В то время как один из буршей рассказывал мне это и намеревался еще больше рассказать о недозрелом студенте, меня позвали к ужину.
За столом иностранец вновь начал хвастаться своими странствиями и тем, как он был во Франции и чуть-чуть не удостоился чести видеть короля. Когда же его сестры спросили, каковы сейчас последние моды во Франции, он ответил, что если кто желает познакомиться с новейшими костюмами и модами, то может узнать это только у него, потому что еще до сего дня он держит во Франции собственного портного, которому ежегодно выплачивает содержание, вне зависимости от того, шьет тот что-нибудь в настоящее время для него или нет; если кому-нибудь угодно заказать что-либо этому портному по новейшей моде, то стоит лишь обратиться к нему, то есть к иностранцу, он напишет письмо портному, который не имеет права и стежка сделать для постороннего без его разрешения. Невозможно, черт побери, передать, как расхваливал своего лейб-портного иностранец и поносил при этом всех портных мира, особенно не ставя ни во что немецких портных: по его мнению, они не стоят и синь-пороха, так как воруют много ткани.

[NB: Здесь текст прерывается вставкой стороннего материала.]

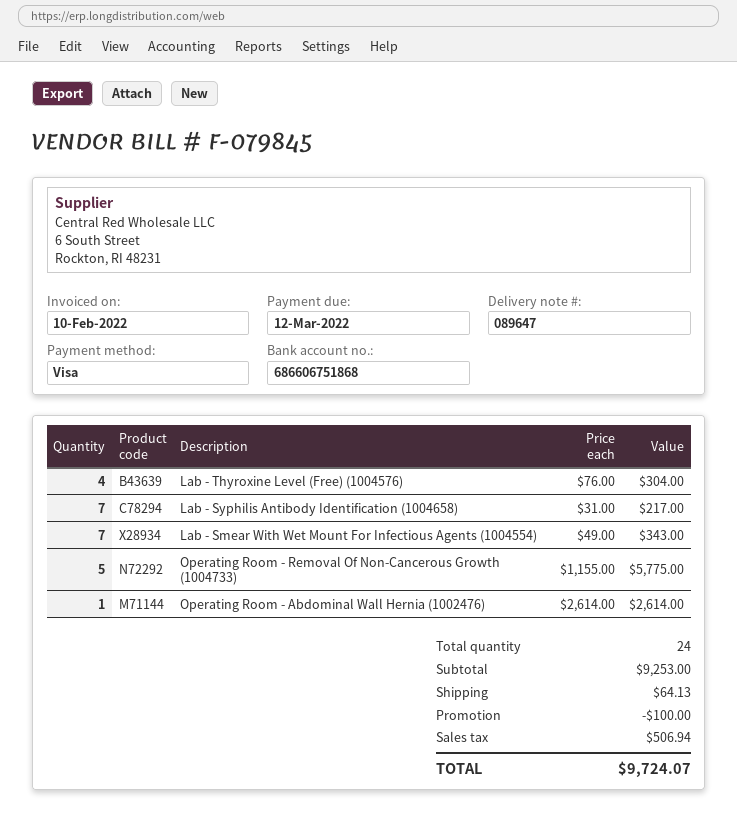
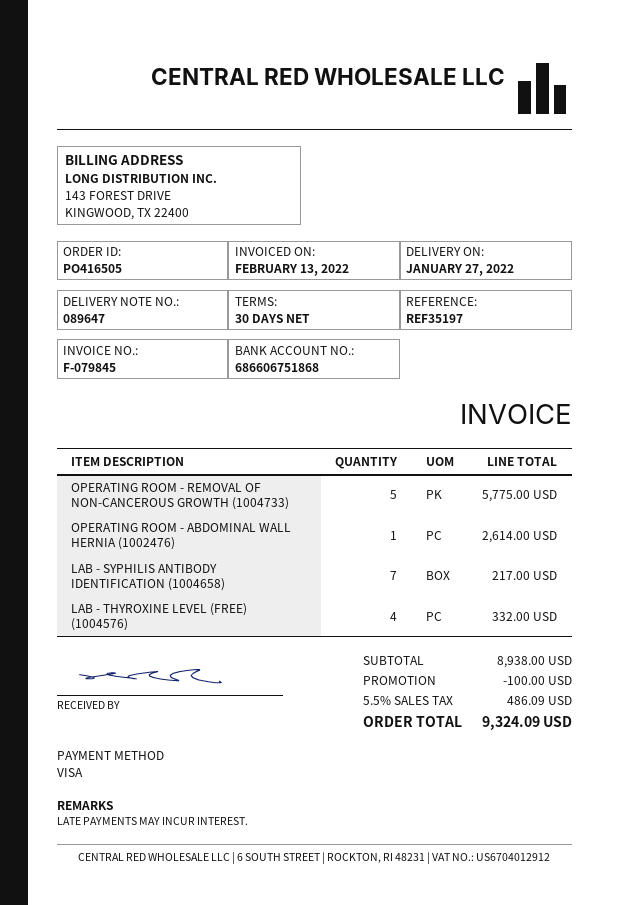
invoice date: 2022-02-10 -> 2022-02-13
Lab - Thyroxine Level (Free) (1004576): 4 for 304.00 -> 4 for 332.00
Lab - Smear With Wet Mount For Infectious Agents (1004554): 7 for 343.00 -> none
subtotal: 9253.00 -> 8938.00
shipping: 64.13 -> none
tax: 506.94 -> 486.09
total: 9724.07 -> 9324.09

После того как он закончил, а его сестры-девицы не пожелали много говорить об этом, он позвал слугу, чтобы тот сбегал в аптеку и купил ему на четыре гроша фисташковой настойки. Черт меня побери, невозможно и передать, какие небылицы рассказывал иностранец о фисташковой настойке, как полезно принимать ее рано поутру от маточных болей и тугоухости и как отлично она успокаивает желудок при позывах на рвоту. А я молча думал: «Хвали себе сколько хочешь свою фисташковую настойку, а я остаюсь при своем оливковом масле». Ибо, я повторяю еще раз, нет на свете ничего более полезного и лучшего, чем стаканчик оливкового масла, если тебя тошнит. Когда слуга вернулся с фисташковой настойкой, – ну и проклятье! – как жадно опрокинул иностранец этот напиток, словно стакан воды выпил, – и даже не поморщился!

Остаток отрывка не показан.